Interview with Beldon Butterfield, author of Mexico Behind the Mask

By Jade Arroyo

Beldon Butterfield is a writer and historian of Mexico who now lives in San Miguel. He presented his new book Mexico Behind the Mask in December 2012. In the book he explains in a dynamic and comprehensive way the general history of Mexico as a country and its close relationship with the United States. This book is geared toward Americans who want to understand Mexico better. He gave a special interview to Atención and talked about this new book and his career.

Jade Arroyo: Tell us a little about yourself and your career.

Beldon Butterfield: I was born and raised in Argentina, and at the age of 15 I was sent to the United States. I came to Mexico in 1962 with Time/Life International. I have lived most of my life in Mexico City and Guadalajara. Now I live in San Miguel de Allende.  So far I’ve publish three books, The Crystal Bull, The Line/La Línea and Mexico Behind the Mask, which was released in January of this year.

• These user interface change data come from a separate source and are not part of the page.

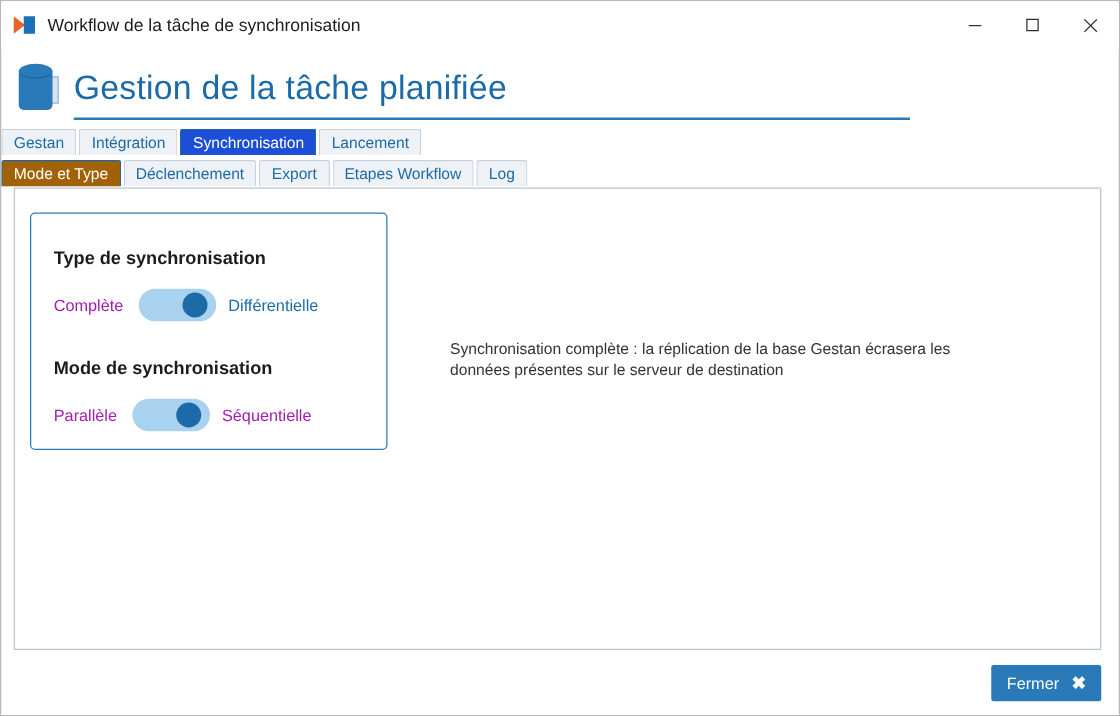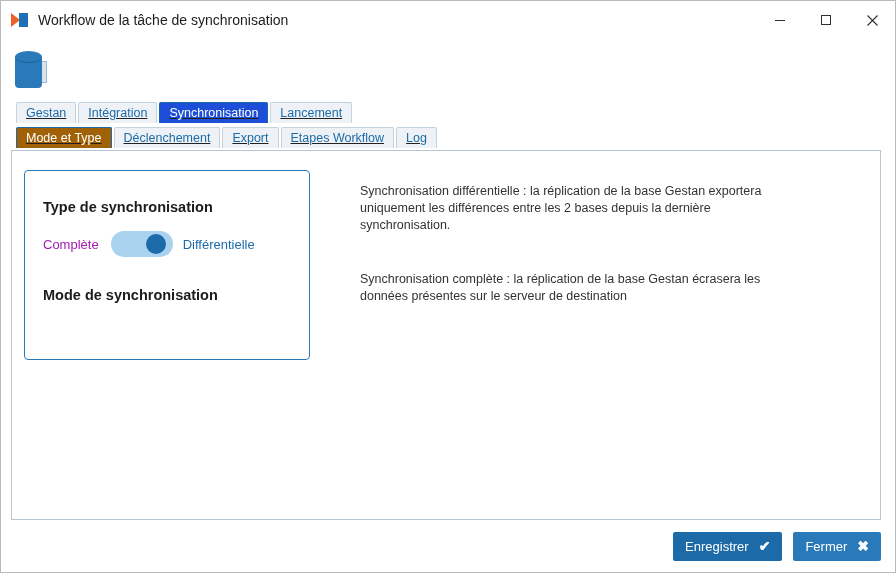--- a/index.html
+++ b/index.html
@@ -302,6 +302,9 @@
       <div class="body"></div>
       <div class="top"></div>
     </div>
+    <div class="header-title-wrap">
+      <div class="header-title">Gestion de la tâche planifiée</div>
+    </div>
   </div>
 
   <div class="tabrow">

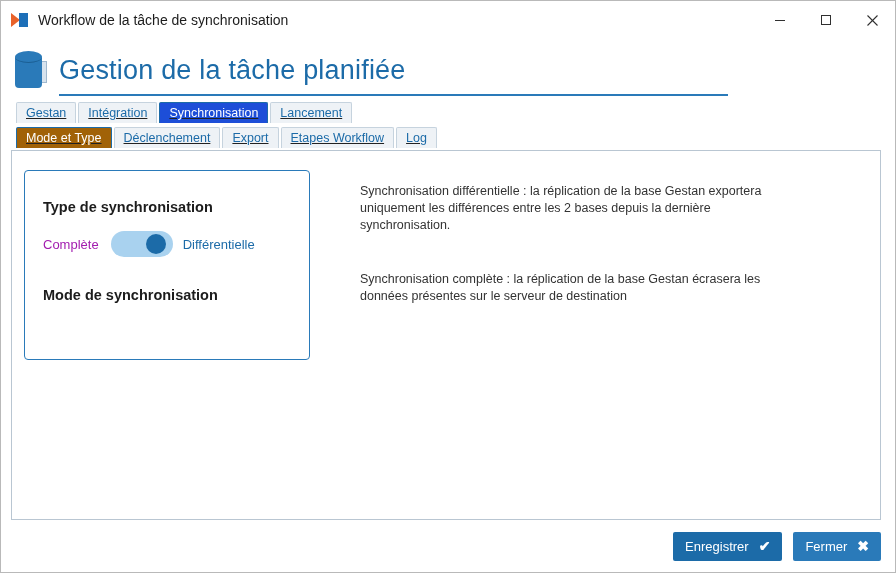--- a/index.html
+++ b/index.html
@@ -130,12 +130,11 @@
   
   .tabrow {
     display: flex;
-    align-items: flex-start;
-    padding-left: 15px;
+    align-items: center;
+    padding-left: 0;
     height: 22px;
     min-height: 22px;
     box-sizing: border-box;
-    text-decoration: underline;
   }
   .tabrow.second {
     height: 23px;

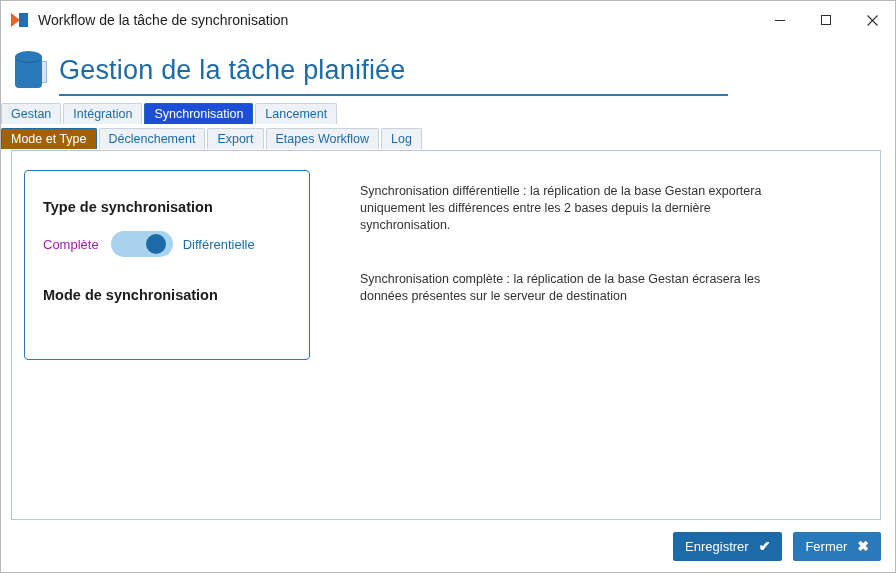--- a/index.html
+++ b/index.html
@@ -336,7 +336,6 @@
       <div class="group-title second">Mode de synchronisation</div>
     </div>
 
-    <div class="desc first">Synchronisation différentielle : la réplication de la base Gestan exportera uniquement les différences entre les 2 bases depuis la dernière synchronisation.</div>
     <div class="desc second">Synchronisation complète : la réplication de la base Gestan écrasera les données présentes sur le serveur de destination</div>
   </div>
 

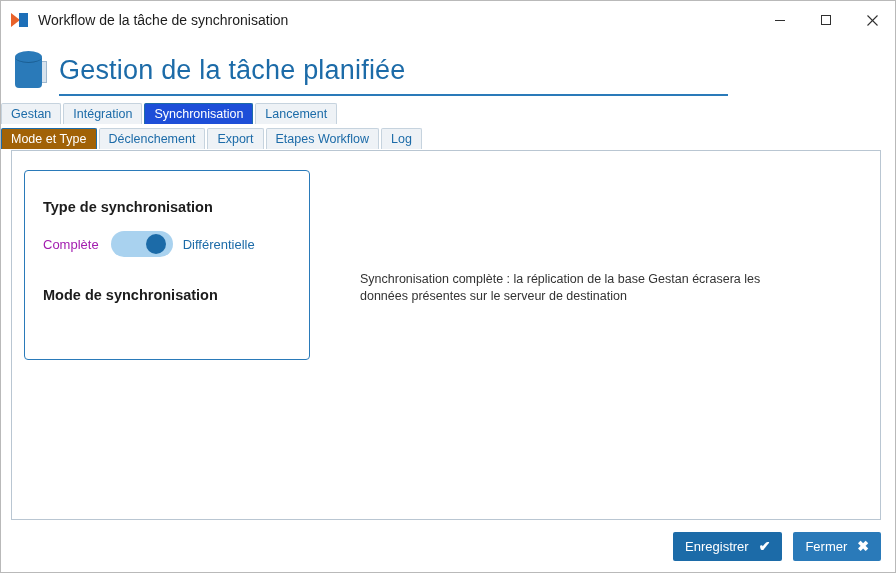--- a/index.html
+++ b/index.html
@@ -334,6 +334,13 @@
       </div>
 
       <div class="group-title second">Mode de synchronisation</div>
+      <div class="toggle-row">
+        <div class="toggle-label off left">Parallèle</div>
+        <div class="switch">
+          <div class="knob"></div>
+        </div>
+        <div class="toggle-label off right">Séquentielle</div>
+      </div>
     </div>
 
     <div class="desc second">Synchronisation complète : la réplication de la base Gestan écrasera les données présentes sur le serveur de destination</div>

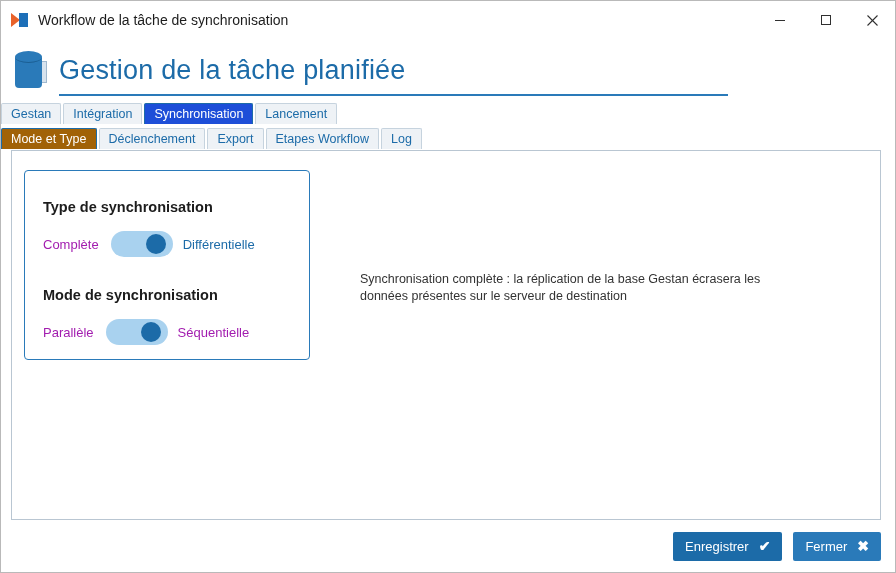--- a/index.html
+++ b/index.html
@@ -347,10 +347,6 @@
   </div>
 
   <div class="footer">
-    <div class="btn save">
-      <span class="lbl">Enregistrer</span>
-      <span class="check-glyph">✔</span>
-    </div>
     <div class="btn close-btn">
       <span class="lbl">Fermer</span>
       <span class="x-glyph">✖</span>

JA: Where did the book’s title, Mexico Behind the Mask, come from, and what does it mean?

BB: It comes from The Labyrinth of Solitude written by Octavio Paz. It’s about what most Mexicans are aware of in their past history but would rather keep hidden from the rest of the world. To quote Octavio Paz, “The impression Mexicans create is like the Orientals, hermetic and indecipherable.” He also said, “Mexicans instinctively regard the world around them as dangerous. The reaction is justifiable if we consider what Mexican history has been and the society Mexicans have created.”

JA: What is Mexico Behind the Mask about?

BB: It’s about Mexico’s tangled history, from the early arrival of the Aztecs to their fall at the hands of Hernán Cortés. It’s the story of the Mexican Revolution and the disastrous agrarian reform laws that followed, and the trajectory of Mexico’s standing as one of the wealthiest countries in the world to its status, until recently, as a member of the third world. The book includes contemporary events related to immigration issues, the drug war along the border, and the North American Free Trade Agreement (NAFTA).

JA: Why did you choose the painting “Sueño de una tarde dominical en la Alameda” (“Dream of a Sunday Afternoon in Alameda Park”), by Diego Rivera, as the cover illustration for your book?

BB: I wanted to emphasis the significance of the calavera catrina figure in the Rivera mural from his point of view. It signifies “a parody of vanity,” vanity being one of the curses of the Porfirian era (1876–1910), as well as the death of one Mexico and the birth of a new one resulting from the Mexican Revolution (1910–1929) and, more recently, the slow death of postrevolutionary Mexico and the beginning of a new Mexico from about 1985 to the present.

JA: What is the main idea you want to communicate with this book?

BB: Mexico and the United States are like Siamese twins: the heads may disagree but the bodies have to learn to live with each other. Another theme would be that between neighbors, the United States and Mexico, current events require an understanding of the past.

JA: Where do you think the mistrust between both nations comes from?

BB: Simply put, the United States invaded Mexico in the 1830s, 1846–1848, 1914 and 1916. Mexico has a long memory. After all, the United States annexed 50 percent of its national territory. The United States, on the other hand, resents having over 11 million illegal Mexicans in its national territory.

JA: From your point of view, what do you see as the future relationship between Mexico and the United States?

BB: Mexico is changing despite the continued opposition of political forces that want to maintain their unchecked power of the past. The Unites States understands that Mexico is an important part of its future, especially in the area of trade and as a manufacturing base. After all, they share a 2,000-mile border.

JA: Why would an expat living in San Miguel want to read Mexico Behind the Mask?

BB: I have lived and worked in Mexico since the 1960s, and over time I have come to realize how little Americans know about the host country they live in.

JA: Do you think your personal circumstances of being an expat living in Mexico and your own cultural baggage give you a different point of view?

BB: Why do you think I got published? Yes, I think it gives me another insight. I believe credibility is everything. One of my strongest endorsements is the statement made by the former ambassador to Mexico (1993–1997) James Jones, and I quote: “The author has combined Mexican history with his own experiences across many years living in Mexico. A well-informed book, especially as it pertains to my time in Mexico as ambassador.”

JA: Where can your book be found here in San Miguel?

BB: It can be purchased at La Tienda in La Biblioteca and is part of the Biblioteca’s collection.